Survey of Smoking Habits
Detailed information for 1986
The data collected are used to examine trends in the smoking behaviour of the Canadian population 15 years of age and over. The primary focus of the analysis of the data is on three specific groups: non-smokers, regular cigarette smokers and occasional cigarette smokers.
Data release - June 30, 1987
The Smoking Habits of Canadians Supplementary Survey to the Labour Force Survey (L.F.S.) is being sponsored by the Health Promotion Directorate, Health Services and Promotion Branch, Health and Welfare Canada. This Directorate has developed an extensive time series database associated with Smoking Habits. Smoking Habits Surveys have been conducted as supplements to the L.F.S. once a year from 1965 to 1974 inclusive and every second year from 1975 through 1983. The final survey was conducted in 1986. The results of these surveys have been the creation of a database that enables the directorate to monitor and examine trends in the smoking behaviour of the Canadian population.
The data collected are used to examine trends in the smoking behaviour of the Canadian population 15 years of age and over. The primary focus of the analysis of the data is on three specific groups: non-smokers, regular cigarette smokers and occasional cigarette smokers. The survey is conducted on behalf of Health and Welfare Canada
- Lifestyle and social conditions
Data sources and methodology
All persons 15 years of age and over residing in Canada with the exception of inmates of institutions, full-time members of the armed forces, and residents of the Yukon and Northwest Territories, and Indian Reserves. (These exceptions represent less than 3% of the population.)
This is a sample survey with a cross-sectional design.
The survey is based on the multistage stratified, clustered, probability, area sample of the Labour Force Survey.
Sampling errors: The estimates are based on a national sample of slightly less than 1% of the population. The resulting sampling errors, which can be measured, vary according to a number of factors the most important of which is the size of the estimate. Sampling variance indicators are published in the "Labour Force Monthly" (71-001). Non-sampling errors: Errors unrelated to sampling can occur at every stage of a survey. These non-sampling errors range from the respondent misunderstanding the question to errors introduced during processing. Mechanisms to minimize these errors are in place although the final estimates are still affected to some degree.
The Labour Force Survey (LFS) (SDDS ID 3701) records are weighted using what can be thought of as a three-stage process. The first stage involves the assignment to each record of the inverse of the design sampling ratio applicable to the geographic area where the respondent represented by that record resides. The second stage involves adjustments to the weight assigned in the first stage. These include an adjustment for the rural/urban distribution of the population and an adjustment for non-response (both performed for relatively small sub-provincial areas).
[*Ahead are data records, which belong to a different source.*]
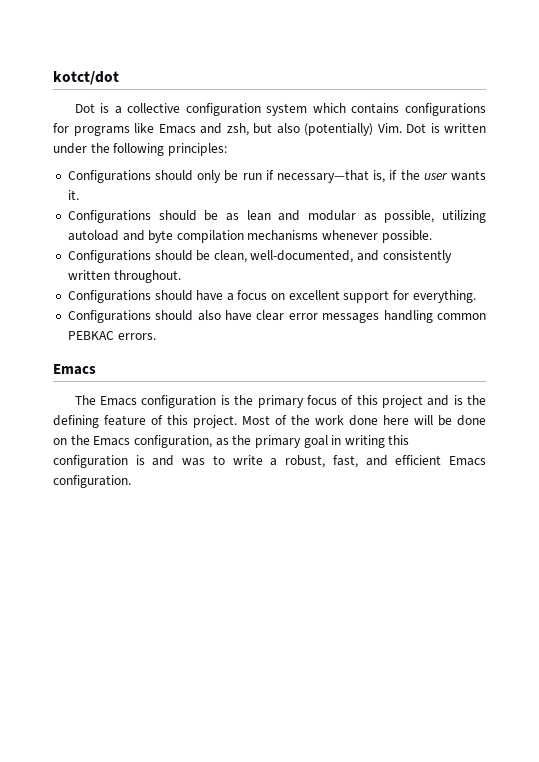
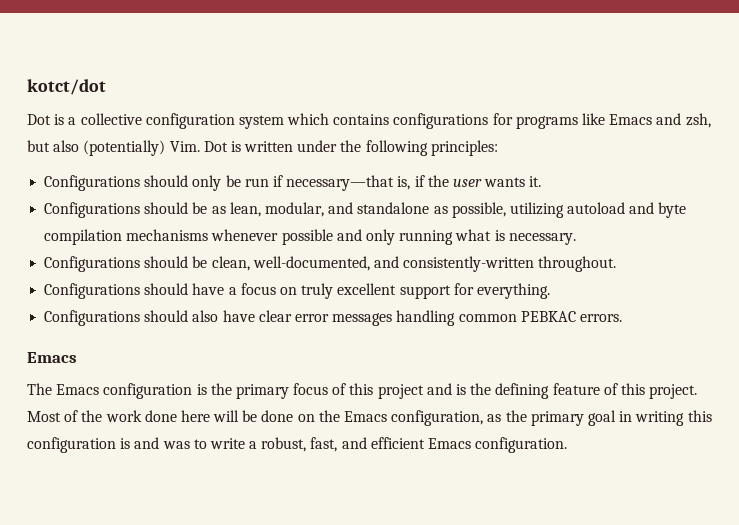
- Configurations should be as lean and modular as possible, utilizing autoload and byte compilation mechanisms whenever possible.
+ Configurations should be as lean, modular, and standalone as possible, utilizing autoload and byte compilation mechanisms whenever possible and only running what is necessary.
- Configurations should be clean, well-documented, and consistently written throughout.
+ Configurations should be clean, well-documented, and consistently-written throughout.
- Configurations should have a focus on excellent support for everything.
+ Configurations should have a focus on truly excellent support for everything.

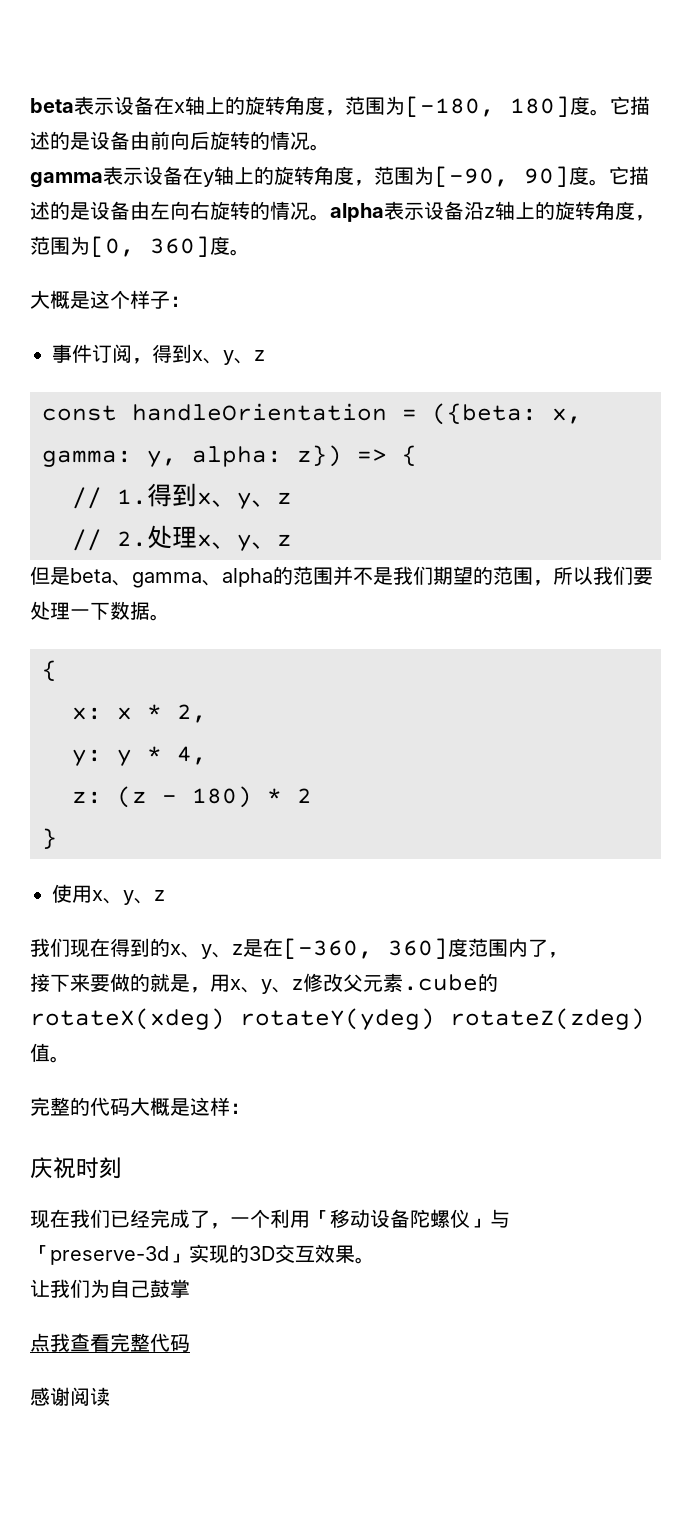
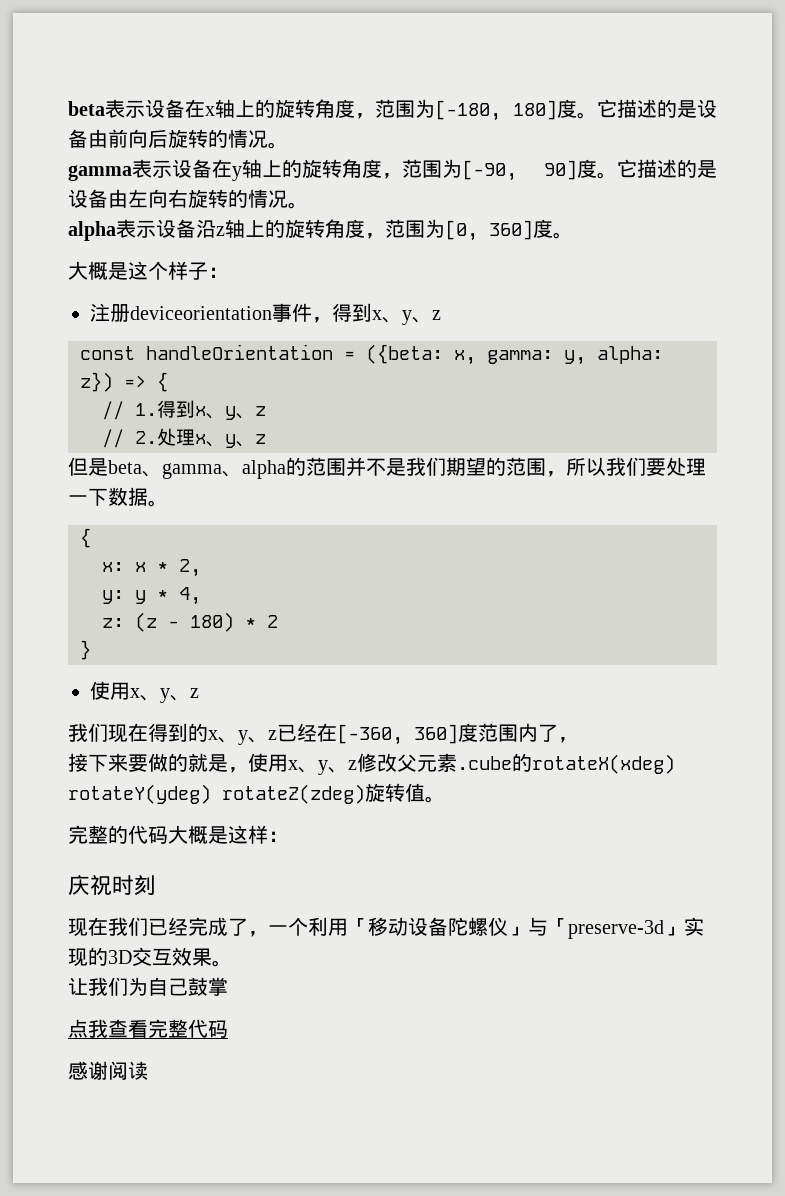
- 它描述的是设备由左向右旋转的情况。alpha表示设备沿z轴上的旋转角度，范围为[0, 360]度。
+ 它描述的是设备由左向右旋转的情况。
+ alpha表示设备沿z轴上的旋转角度，范围为[0, 360]度。
- 事件订阅，得到x、y、z
+ 注册deviceorientation事件，得到x、y、z
- 我们现在得到的x、y、z是在[-360, 360]度范围内了，
+ 我们现在得到的x、y、z已经在[-360, 360]度范围内了，
- 接下来要做的就是，用x、y、z修改父元素.cube的rotateX(xdeg) rotateY(ydeg) rotateZ(zdeg)值。
+ 接下来要做的就是，使用x、y、z修改父元素.cube的rotateX(xdeg) rotateY(ydeg) rotateZ(zdeg)旋转值。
It also includes an adjustment for unanticipated population growth in particular small areas selected for the sample (clusters) and an adjustment for the fact that the sample size remains constant (47,500 households) resulting in a slowly declining sampling ratio as the population grows. The third stage involves the comparison of the sum of the weights assigned to the records in the first two stages to population totals derived from sources independent of the LFS. These comparisons are done for 38 age-sex groups for each province. The weights for all records belonging to an age-sex-province group are then adjusted so that their sum is equal to the corresponding independently derived population total. The independently derived population totals are obtained as projections from the annual post-censal estimates of population produced by Demography Division with adjustments to reflect the exclusions described in 'Design and Procedures'.
Statistics Canada is prohibited by law from releasing any information it collects that could identify any person, business, or organization, unless consent has been given by the respondent or as permitted by the Statistics Act. Various confidentiality rules are applied to all data that are released or published to prevent the publication or disclosure of any information deemed confidential. If necessary, data are suppressed to prevent direct or residual disclosure of identifiable data.
In order to prevent any data disclosure, confidentiality analysis is done using the Statistics Canada Generalized Disclosure Control System (G-Confid). G-Confid is used for primary suppression (direct disclosure) as well as for secondary suppression (residual disclosure). Direct disclosure occurs when the value in a tabulation cell is composed of or dominated by few enterprises while residual disclosure occurs when confidential information can be derived indirectly by piecing together information from different sources or data series.